Solved: About GDDR5 memory channels on Coprocessors and user processes getting killed

Matara_Ma_S_ · ‎10-12-2014

Hi all,

Actually, I am asking this more out of cruosity than need.

I am using native mode on Xeon Phi coprocessor card (60 cores). What happens when cores issue too many memory writes? Normally (to my knowledge) they get queued in one of 8 GDDR5 memory channels. Is it possible for them to overflow? And what will happen (if/when) this occurs?
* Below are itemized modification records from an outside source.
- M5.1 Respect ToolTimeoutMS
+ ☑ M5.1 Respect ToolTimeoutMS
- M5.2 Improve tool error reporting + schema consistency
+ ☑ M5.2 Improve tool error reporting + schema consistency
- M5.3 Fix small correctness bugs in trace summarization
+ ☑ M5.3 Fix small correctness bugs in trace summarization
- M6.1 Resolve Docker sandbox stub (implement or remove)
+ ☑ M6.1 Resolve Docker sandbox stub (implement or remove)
The situation that raised my cruosity;

I was running stl qsort on a single card (in native mode). When the array structure I use gets too big, process was getting killed. I thought, maybe this is a time issue. Then, I implemented a parallel version of this, using hybrid merge & quick sort. Process still gets killed (altough it was much faster). The array I was sorting was globally clustered/sorted but needed local sorts. Thinking my parallel quicksort based implementation would not work efficiently in such a case, I used multiple local quick sort operations. And problem vanished. All I did was reduce the number of swaps therefore memory writes (I think - because I used malloc to allocate the array structure).
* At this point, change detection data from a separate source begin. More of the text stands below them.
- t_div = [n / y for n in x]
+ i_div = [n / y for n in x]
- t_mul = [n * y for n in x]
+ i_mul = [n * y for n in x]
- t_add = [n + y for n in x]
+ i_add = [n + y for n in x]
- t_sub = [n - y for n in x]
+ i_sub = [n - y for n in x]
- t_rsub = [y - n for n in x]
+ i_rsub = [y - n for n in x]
I think I am now facing the same thing in different segments in my code. But plan to re-implement efficiently (mostly because I bugs me). But I would like to learn what happens in cases where extreme amount of memory IO operations are queued. Any insight (not necessarily on this specific problem) is appreciated.
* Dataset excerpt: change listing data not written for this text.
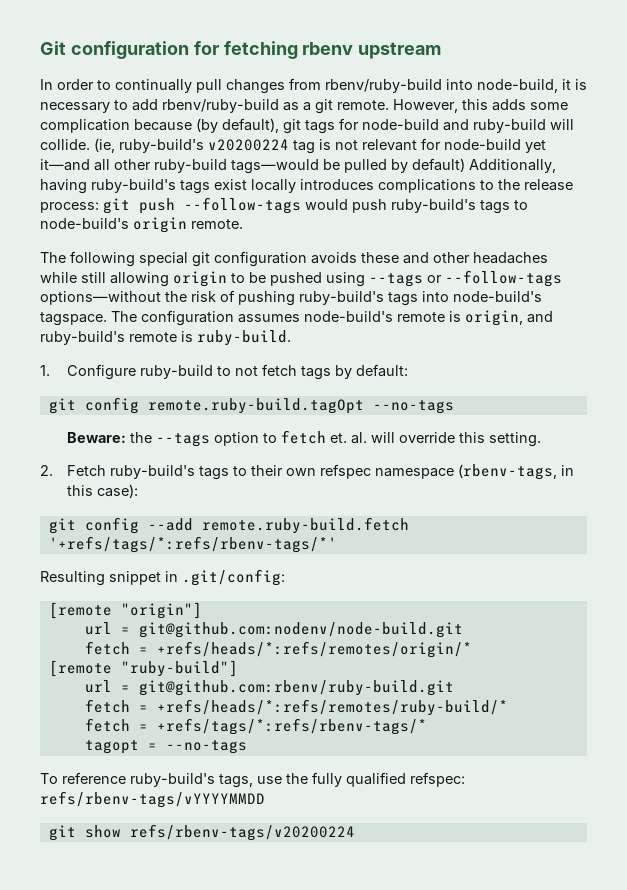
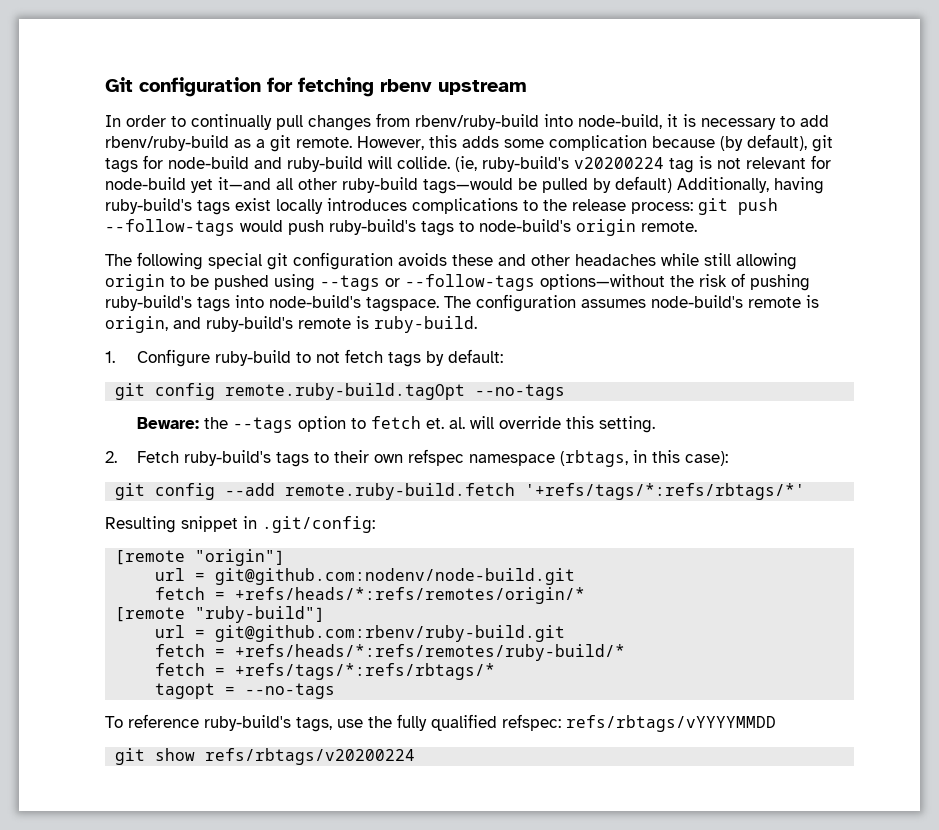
- 2. Fetch ruby-build's tags to their own refspec namespace (rbenv-tags, in this case):
+ 2. Fetch ruby-build's tags to their own refspec namespace (rbtags, in this case):
- git config --add remote.ruby-build.fetch '+refs/tags/*:refs/rbenv-tags/*'
+ git config --add remote.ruby-build.fetch '+refs/tags/*:refs/rbtags/*'
- fetch = +refs/tags/*:refs/rbenv-tags/*
+ fetch = +refs/tags/*:refs/rbtags/*
- To reference ruby-build's tags, use the fully qualified refspec: refs/rbenv-tags/vYYYYMMDD
+ To reference ruby-build's tags, use the fully qualified refspec: refs/rbtags/vYYYYMMDD
- git show refs/rbenv-tags/v20200224
+ git show refs/rbtags/v20200224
Thanks in advance & Thanks for taking the time

Matara Ma Sukoy

McCalpinJohn · ‎10-13-2014

Implementations vary, but any processor that actually works must support flow-control that is capable of "backing-up" all the way to the core.

At a very high level on the Xeon Phi (and being very loose with nomenclature):

If the Memory Controller store buffers are full, they will not accept write transactions from the DTDs.
- (The DTDs are responsible for generating cache coherence transactions and memory requests based on L2 requests.)
- This will cause the DTD store buffers to fill up.
If the DTD store buffers are full, they will not accept write transactions from the L2 caches.
- This will cause the L2 cache write buffers to fill up.
If the L2 cache write buffers are fill, it will not accept writes from the L1 cache.
- This will cause the L1 cache write buffers to fill up.
If the L1 cache write buffers are full, it will not accept stores from the core.
- This will cause the core's store buffers to fill up.
If the core's store buffers are full, store instructions cannot execute.
- On Xeon Phi, other threads may be able to execute instructions.
Any thread with pending store instructions will simply spin (in hardware) until a store buffer entry opens up -- then it can will execute the store and move on to the next instruction.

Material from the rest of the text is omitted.